The general recalled the thrill she felt as a member of only the third undergraduate pilot training class to include women. She couldn't sleep the night before she started the T-38 Talon portion of her instruction and went to the Williams Air Force Base, Ariz., flightline to look at the aircraft, which were lit up by floodlights. 

"I just felt the energy of the place. I saw my future and I said, 'Wow.' It took my breath away," she said. 

General Peterson was the first woman to command an Air Force flying squadron when she took charge of the 42nd Flying Training Squadron at Columbus AFB, Miss., in December 1990. 

"Almost every assignment was a first," said retired Lt. Gen. Steven R. Polk, a former Air Force inspector general who officiated at the ceremony. "It's hard to do justice to that." 

Since January 2006, General Peterson has been commandant of the war college, the senior service school in the study of national security affairs. She is a command pilot with more than 2,600 hours in KC-10 Extender, C-141 Starlifter, T-37 Tweet and T-38 Talon aircraft. 
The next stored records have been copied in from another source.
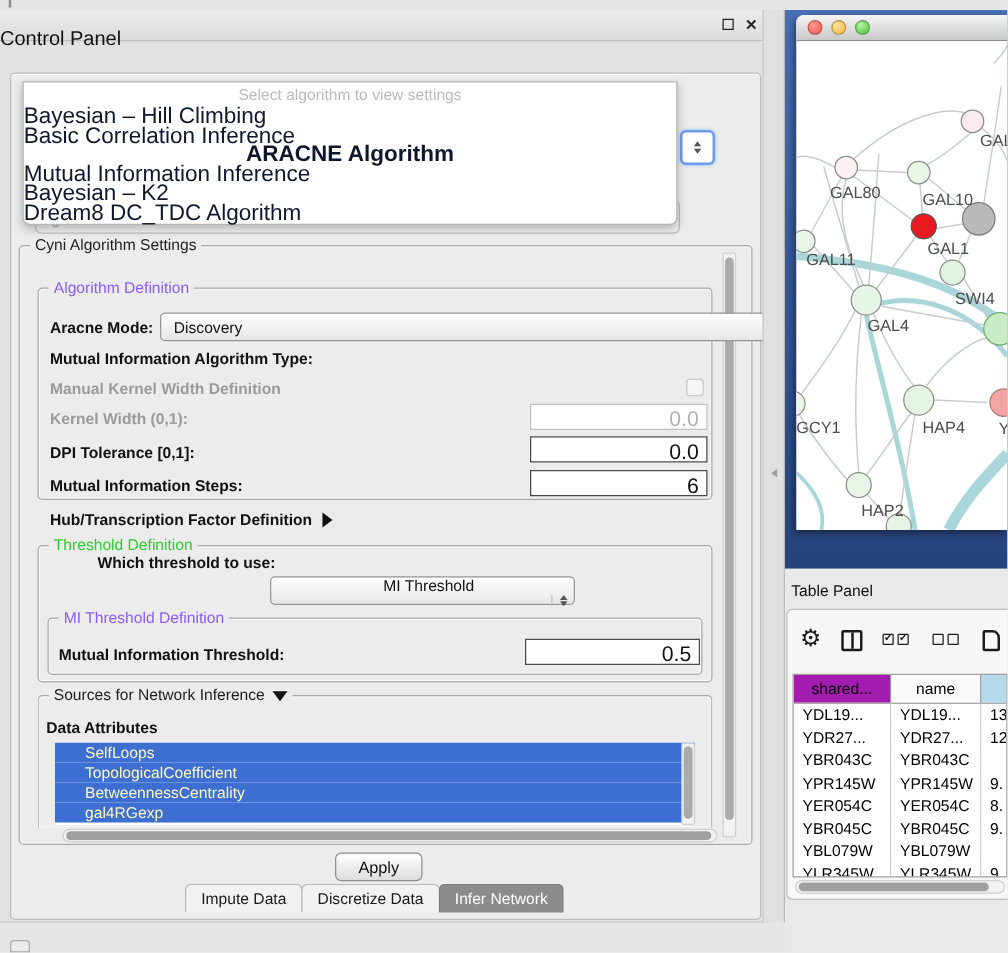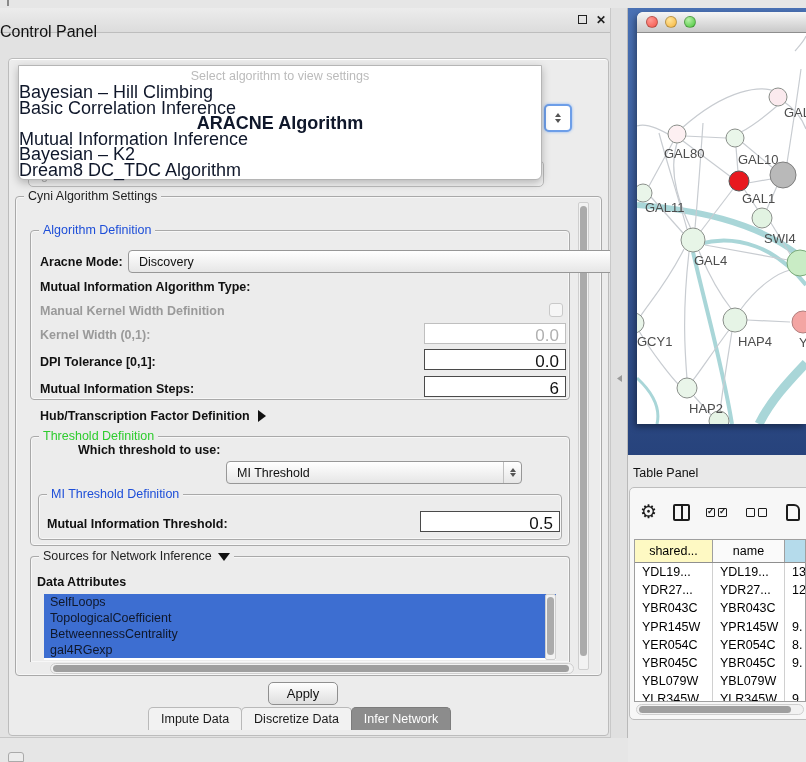--- a/index.html
+++ b/index.html
@@ -25,21 +25,21 @@
   .net-ico { display:inline-block; width:12px; height:12px; margin-right:4px; vertical-align:-2px;}
 
   #cp-content { left:8px; top:50px; width:601px; height:678px; background:#ececec;
     border:1px solid #bcbcbc; border-radius:4px; box-shadow:inset 0 1px 0 #fff; }
 
   
   .group { position:absolute; border:1px solid #a9a9a9; border-radius:4px;
     box-shadow:inset 0 0 0 1px rgba(255,255,255,.6); }
   .group > .legend { position:absolute; top:-8px; left:8px; background:#ececec; padding:0 4px;
     font-size:12.5px; color:#1e1e1e; white-space:nowrap; }
-  .legend.blue { color:#1d4ed8; } .legend.green { color:#2ecc2e; }
+  .legend.blue { color:#8b5cf6; } .legend.green { color:#2ecc2e; }
 
   .blabel { position:absolute; font-size:12.5px; font-weight:bold; color:#111; white-space:nowrap;}
   .blabel.dis { color:#9a9a9a; }
 
   .combo { position:absolute; height:23px; background:linear-gradient(#ffffff,#e6e6e6);
     border:1px solid #979797; border-radius:4px; display:flex; align-items:center;
     font-size:12.5px; color:#111; padding-left:10px; }
   .combo .arrows { margin-left:auto; width:18px; height:100%; border-left:1px solid #c0c0c0;
     display:flex; flex-direction:column; align-items:center; justify-content:center; gap:1px;}
   .tri-u { width:0; height:0; border-left:3.5px solid transparent; border-right:3.5px solid transparent; border-bottom:4px solid #555;}
@@ -63,21 +63,21 @@
     border-radius:5px; font-size:12.5px; color:#a9a9a9; padding:7px 0 0 12px; z-index:1;}
 
   
   .vscroll { position:absolute; width:11px; background:#f2f2f2; border:1px solid #cfcfcf; border-radius:2px;}
   .vthumb { position:absolute; left:1px; width:7px; background:#ababab; border-radius:4px;}
   .hscroll { position:absolute; height:11px; background:#f2f2f2; border:1px solid #cfcfcf; border-radius:6px;}
   .hthumb { position:absolute; top:1px; height:7px; background:#9f9f9f; border-radius:4px;}
 
   
   #attr-list { left:44px; top:586px; width:512px; height:66px; background:#fff; overflow:hidden;}
-  #attr-list .li { background:#3d6ed1; color:#0f172a; font-size:12.5px; height:16px; line-height:16px; padding-left:6px;}
+  #attr-list .li { background:#3d6ed1; color:#fef9c3; font-size:12.5px; height:16px; line-height:16px; padding-left:24px;}
 
   .arrow-right { display:inline-block; width:0; height:0; border-top:6px solid transparent; border-bottom:6px solid transparent; border-left:8px solid #111; margin-left:8px; vertical-align:-2px;}
   .arrow-down { display:inline-block; width:0; height:0; border-left:6px solid transparent; border-right:6px solid transparent; border-top:8px solid #111; margin-left:6px; vertical-align:-1px;}
 
   #apply-btn { left:268px; top:674px; width:70px; height:23px; background:linear-gradient(#fefefe,#dedede);
     border:1px solid #8f8f8f; border-radius:5px; font-size:13px; color:#111; text-align:center; line-height:21px;}
 
   #bottom-tabs { left:148px; top:699px; height:23px; }
 
   
@@ -103,21 +103,21 @@
   .cols-ico::after { content:""; position:absolute; left:5.5px; top:0; width:2px; height:13px; background:#1c1c1c;}
   .cb { display:inline-block; width:9px; height:9px; border:1.5px solid #1c1c1c; border-radius:1px; position:relative; margin-right:3px;}
   .cb.on::after { content:"✓"; position:absolute; left:0px; top:-3px; font-size:9px; color:#1c1c1c; font-weight:bold;}
   .doc-ico { width:14px; height:17px; border:2px solid #1c1c1c; border-radius:2px 6px 2px 2px;}
 
   #tp-table { left:634px; top:539px; width:172px; height:163px; background:#fff; border:1px solid #9f9f9f; overflow:hidden; font-size:12.5px;}
   .trow { display:flex; height:18.2px; line-height:18.2px; }
   .hrow { height:23px; line-height:23px; border-bottom:1px solid #8f8f8f;}
   .tcell { padding-left:7px; white-space:nowrap; overflow:hidden; }
   .c1 { width:77px; } .c2 { width:72px; border-left:1px solid #d0d0d0;} .c3 { flex:1; border-left:1px solid #d0d0d0;}
-  .hrow .c1 { background:#fef9c3; text-align:center; padding-left:0;}
+  .hrow .c1 { background:#a21caf; text-align:center; padding-left:0;}
   .hrow .c2 { background:#fafafa; text-align:center; padding-left:0; border-left:1px solid #9f9f9f;}
   .hrow .c3 { background:#b5dbeb; border-left:1px solid #9f9f9f;}
 
   #net-svg text { font-size:13px; fill:#4d4d4d; font-family:"Liberation Sans",sans-serif;}
 
   #top-tick { left:7px; top:0; width:2px; height:6px; background:#8a8a8a;}
   #bl-btn { left:8px; top:752px; width:16px; height:10px; background:#ececec; border:1px solid #aaa; border-radius:3px 3px 0 0;}
 </style>
 </head>
 <body>
@@ -182,21 +182,21 @@
   <div class="field" style="left:424px; top:368px; width:142px;">6</div>
 
   <div class="blabel" style="left:40px; top:401px;">
     <span>Hub/Transcription Factor Definition</span><span class="arrow-right"></span>
   </div>
 
   <div class="group" style="left:30px; top:428px; width:540px; height:110px;">
     <span class="legend green">Threshold Definition</span>
   </div>
   <div class="blabel" style="left:78px; top:435px;">Which threshold to use:</div>
-  <div class="combo" style="left:226px; top:453px; width:296px;">
+  <div class="combo" style="left:216px; top:453px; width:244px;flex-direction:column;">
     <span>MI Threshold</span>
     <span class="arrows">
         <span class="tri-u"></span>
         <span class="tri-d"></span>
       </span>
   </div>
   <div class="group" style="left:38px; top:486px; width:524px; height:46px;">
     <span class="legend blue">MI Threshold Definition</span>
   </div>
   <div class="blabel" style="left:47px; top:509px;">Mutual Information Threshold:</div>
She received a bachelor's degree in photographic sciences in 1973 from Southern Illinois University and was commissioned as an aircraft maintenance officer, the first female to have that job at Moody AFB, Ga. She entered undergraduate pilot training and received her pilot wings in 1979, one of the first 30 women to do so. She flew Starlifters before becoming a T-37 instructor pilot. 

She has a master's degree in human resources management from Webster University in St. Louis and was appointed commander of the 42nd FTS at Columbus AFB in December 1990. She held the post for 19 months until she attended the National War College from August 1992 to June 1993. 

She served as chief of the Mobility Control Center for U.S. Transportation Command at Scott AFB, Ill., and commander of the 86th Support Group at Ramstein Air Base, Germany, until July 1997. 

General Peterson was vice commander and, later, commander of the 14th Flying Training Wing at Columbus AFB. General Polk recalled her enthusiasm for the job when he visited her there when he was head of 19th Air Force. 

"When I went around the base with her, she knew everybody and cared about the people," he said. "She had built a wonderful team. That was really the sense that I came away with." 

General Peterson worked at Headquarters U.S. Air Force from June 2000 to March 2002, when she assumed command of the 305th Air Mobility Wing at McGuire AFB, N.J. She was director of mobility forces at the Combined Air Operations Center, Prince Sultan AB, Saudi Arabia, from July to September 2002. She again worked at Headquarters U.S. Air Force before assuming the commandant's position in January 2006.